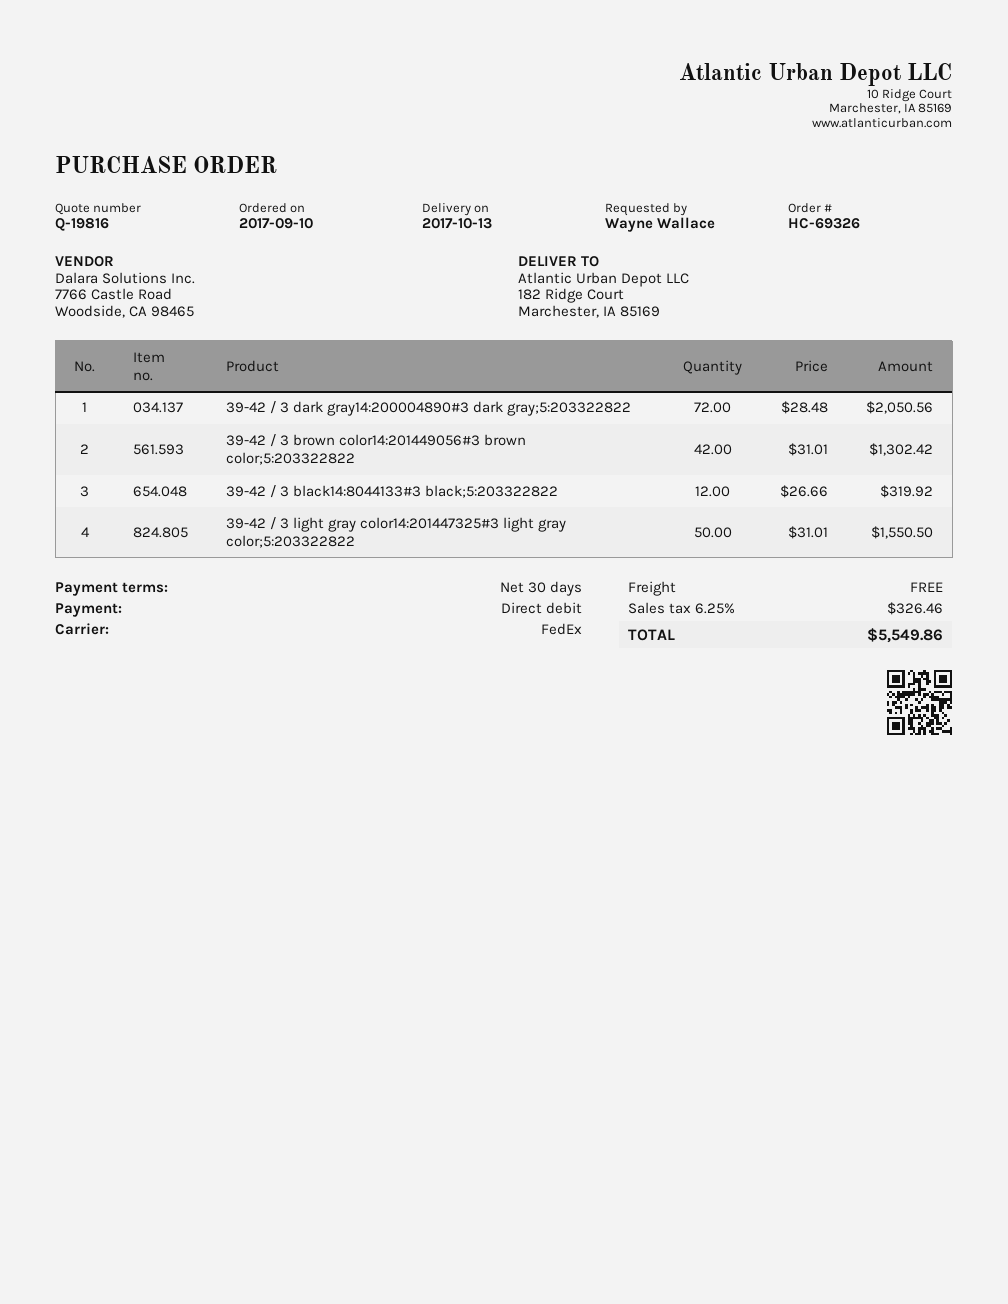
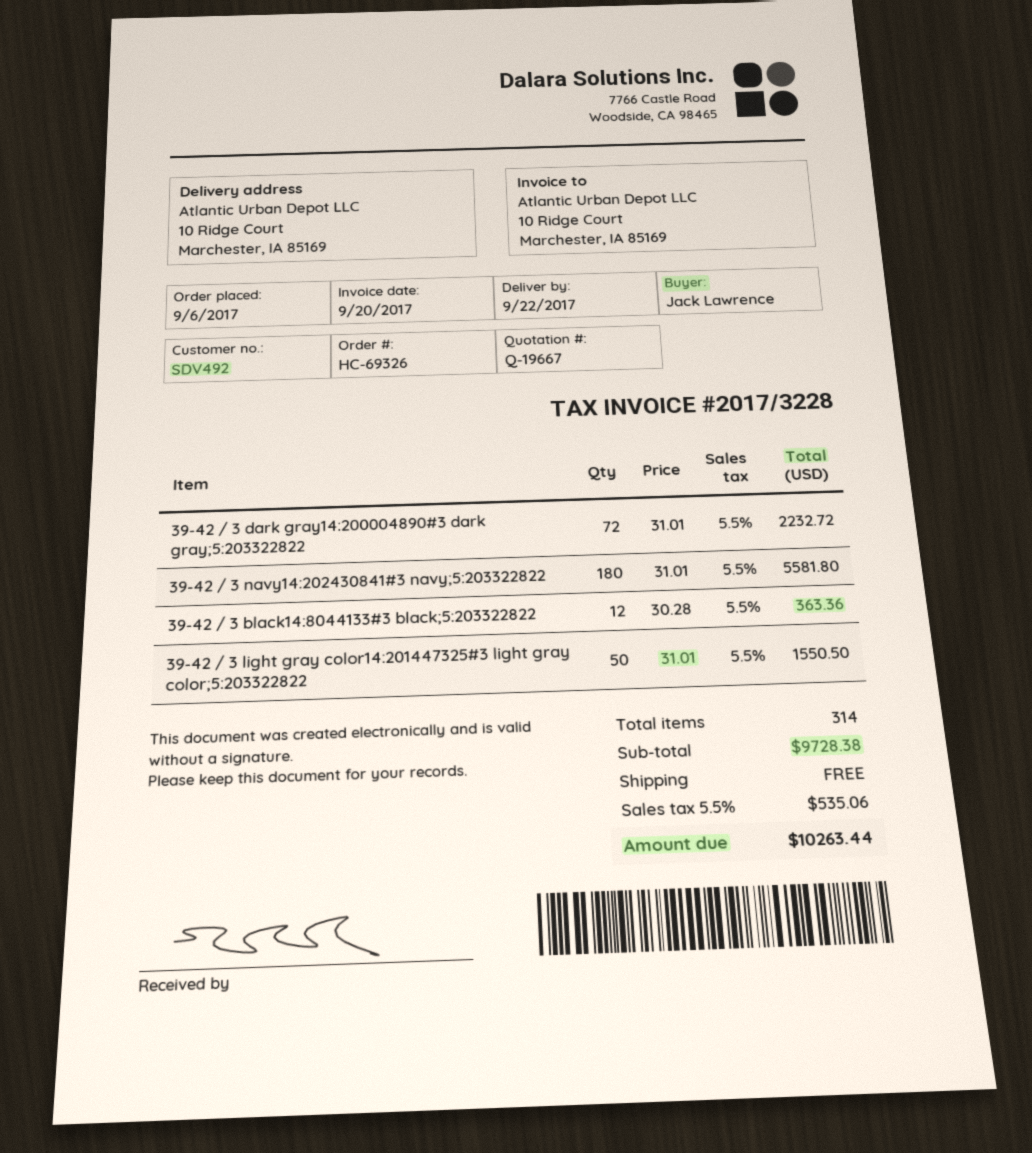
quote number: Q-19816 -> Q-19667
order date: 2017-09-10 -> 2017-09-06
delivery date: 2017-10-13 -> 2017-09-22
ordered by: Wayne Wallace -> Jack Lawrence
ship to: 182 Ridge Court, Marchester, IA 85169 -> 10 Ridge Court, Marchester, IA 85169
39-42 / 3 dark gray14:200004890#3 dark gray;5:203322822: 72 x 28.48 = 2050.56 -> 72 x 31.01 = 2232.72
39-42 / 3 brown color14:201449056#3 brown color;5:203322822: 42 x 31.01 = 1302.42 -> none
39-42 / 3 black14:8044133#3 black;5:203322822: 12 x 26.66 = 319.92 -> 12 x 30.28 = 363.36
39-42 / 3 navy14:202430841#3 navy;5:203322822: none -> 180 x 31.01 = 5581.80
tax: 6.25% = 326.46 -> 5.5% = 535.06
total: 5549.86 -> 10263.44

==============================

Your response should consist solely of the lines from the one containing "39-42 / 3 black14:8044133#3" to the end of the entries, both ends included, exactly as they appear.

▶ **Solution to this task**
39-42 / 3 black14:8044133#3 black;5:203322822: 12 x 26.66 = 319.92 -> 12 x 30.28 = 363.36
39-42 / 3 navy14:202430841#3 navy;5:203322822: none -> 180 x 31.01 = 5581.80
tax: 6.25% = 326.46 -> 5.5% = 535.06
total: 5549.86 -> 10263.44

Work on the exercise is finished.